*What you have to do:*
What lines of the data below hold the string "color"? Copy each one.

*Supplied entries:*
———
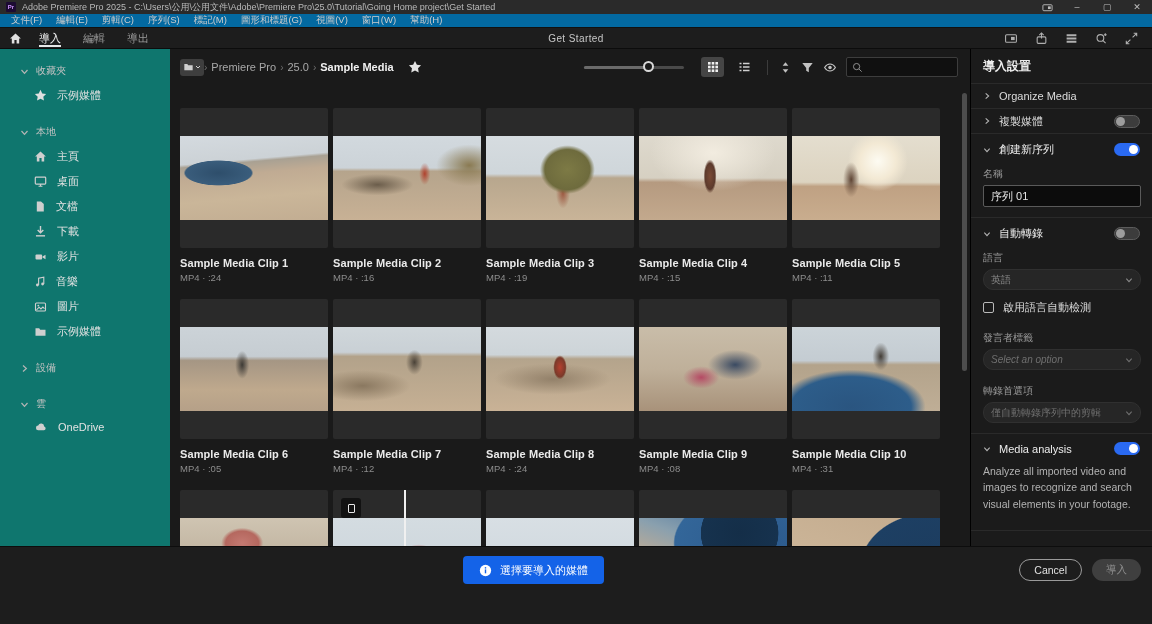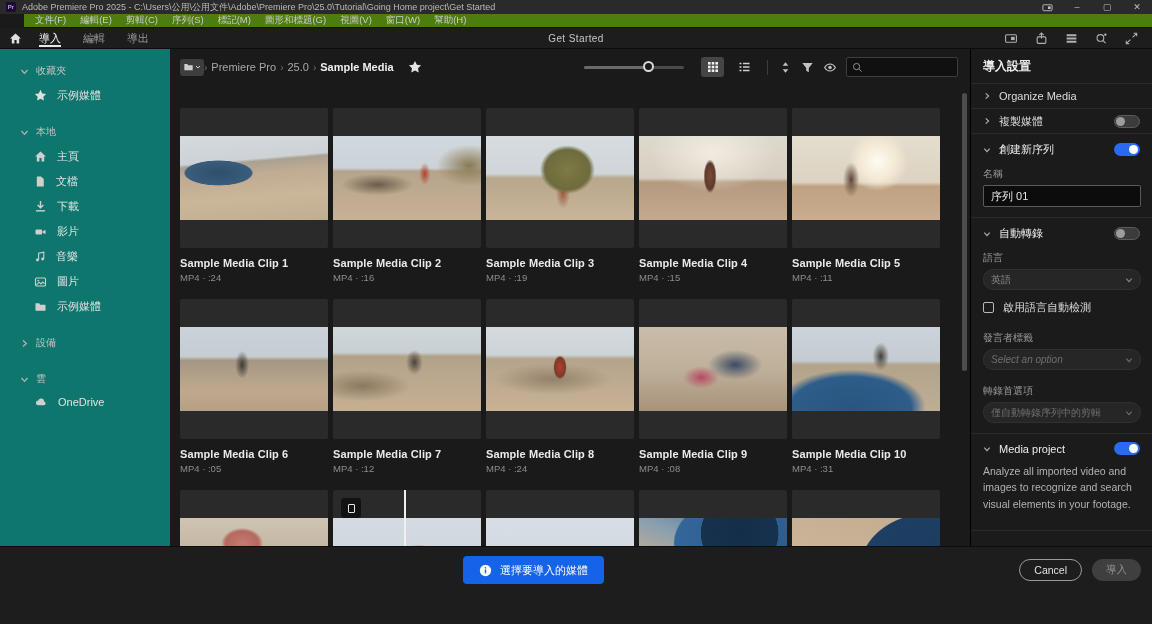--- a/index.html
+++ b/index.html
@@ -16,8 +16,8 @@
   .winbtn { width:30px; height:100%; display:flex; align-items:center; justify-content:center;
     color:#bdbdbd; font-size:9px; }
   
-  .menubar { height:14px; background:#4d7c0f; display:flex; align-items:center; padding-left:4px;
-    border-bottom:1px solid #111;margin-left:24px; }
+  .menubar { height:14px; background:#0369a1; display:flex; align-items:center; padding-left:4px;
+    border-bottom:1px solid #111; }
   .menuitem { font-size:9.5px; color:#cdcdcd; padding:0 7px; cursor:default; }
 
   

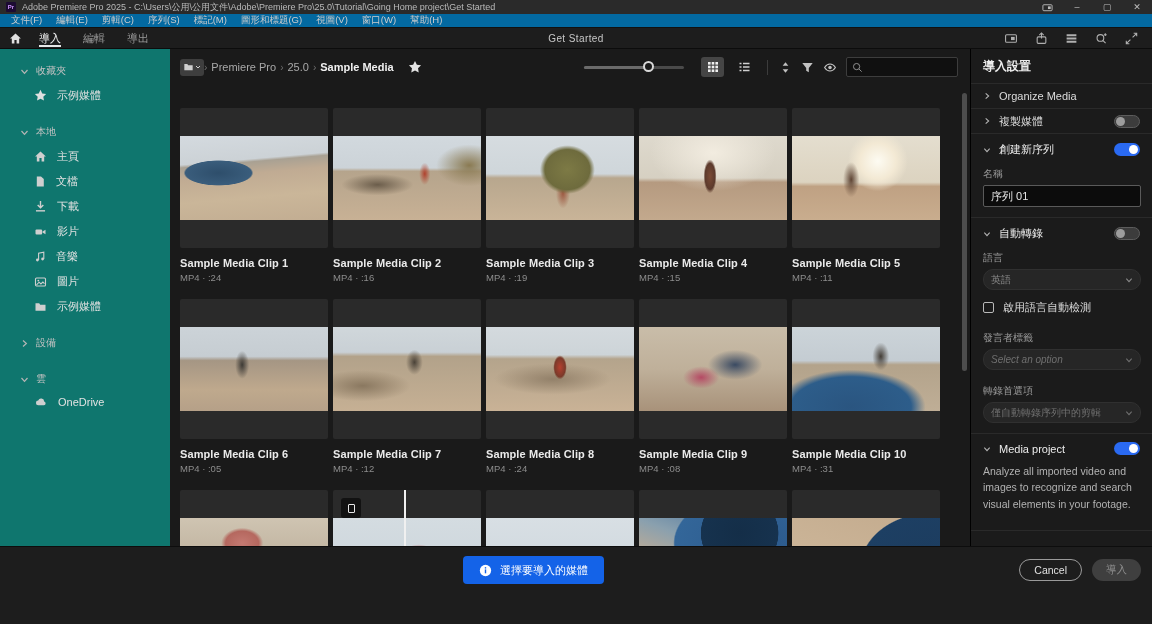--- a/index.html
+++ b/index.html
@@ -247,6 +247,15 @@
         </div>
         <div class="side-item">
           <span class="ic">
+            <svg width="13" height="13" viewBox="0 0 12 12">
+              <rect x="1.2" y="2" width="9.6" height="6.4" rx=".8" fill="none" stroke="#cfcfcf" stroke-width="1.1"></rect>
+              <path d="M4.2 10.4h3.6M6 8.4v2" stroke="#cfcfcf" stroke-width="1.1"></path>
+            </svg>
+          </span>
+          <span>桌面</span>
+        </div>
+        <div class="side-item">
+          <span class="ic">
             <svg width="12" height="13" viewBox="0 0 12 12">
               <path d="M2.8 1h4.2L9.8 3.6V11H2.8z" fill="#cfcfcf"></path>
             </svg>

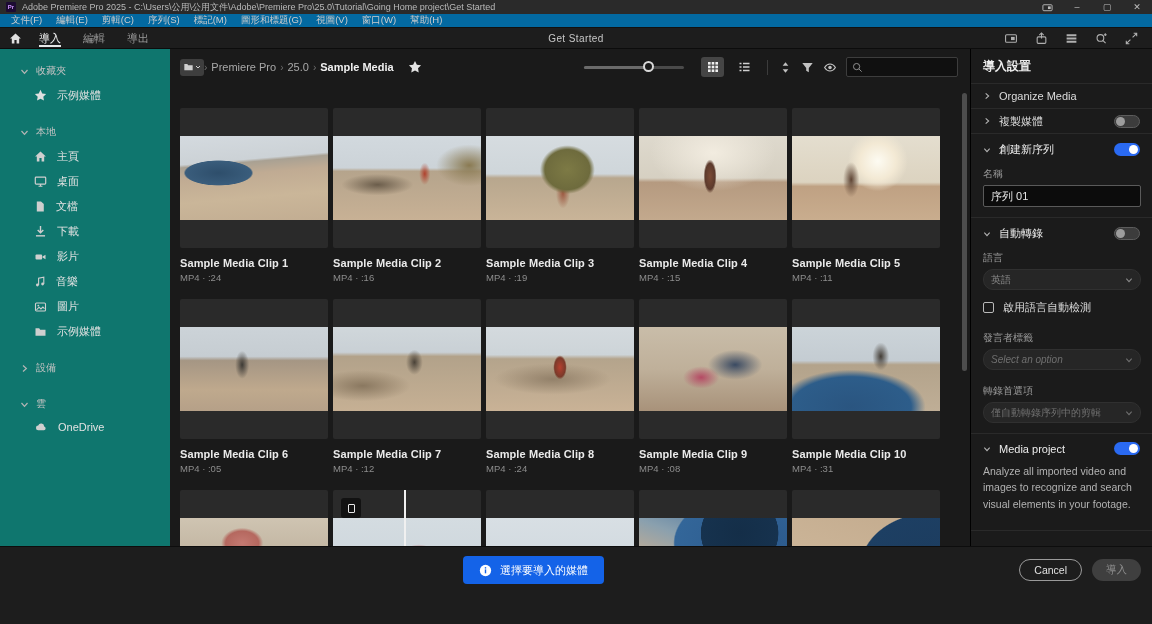--- a/index.html
+++ b/index.html
@@ -602,7 +602,7 @@
                 <path d="M2 4l4 4.5L10 4" fill="none" stroke="#b5b5b5" stroke-width="1.6"></path>
               </svg>
             </span>
-          <span>Media project</span>
+          <span>Media analysis</span>
           <span class="toggle on"></span>
         </div>
         <div class="pdesc">Analyze all imported video and images to recognize and search visual elements in your footage.</div>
———
*Output of the task:*
     color:#bdbdbd; font-size:9px; }
   .menuitem { font-size:9.5px; color:#cdcdcd; padding:0 7px; cursor:default; }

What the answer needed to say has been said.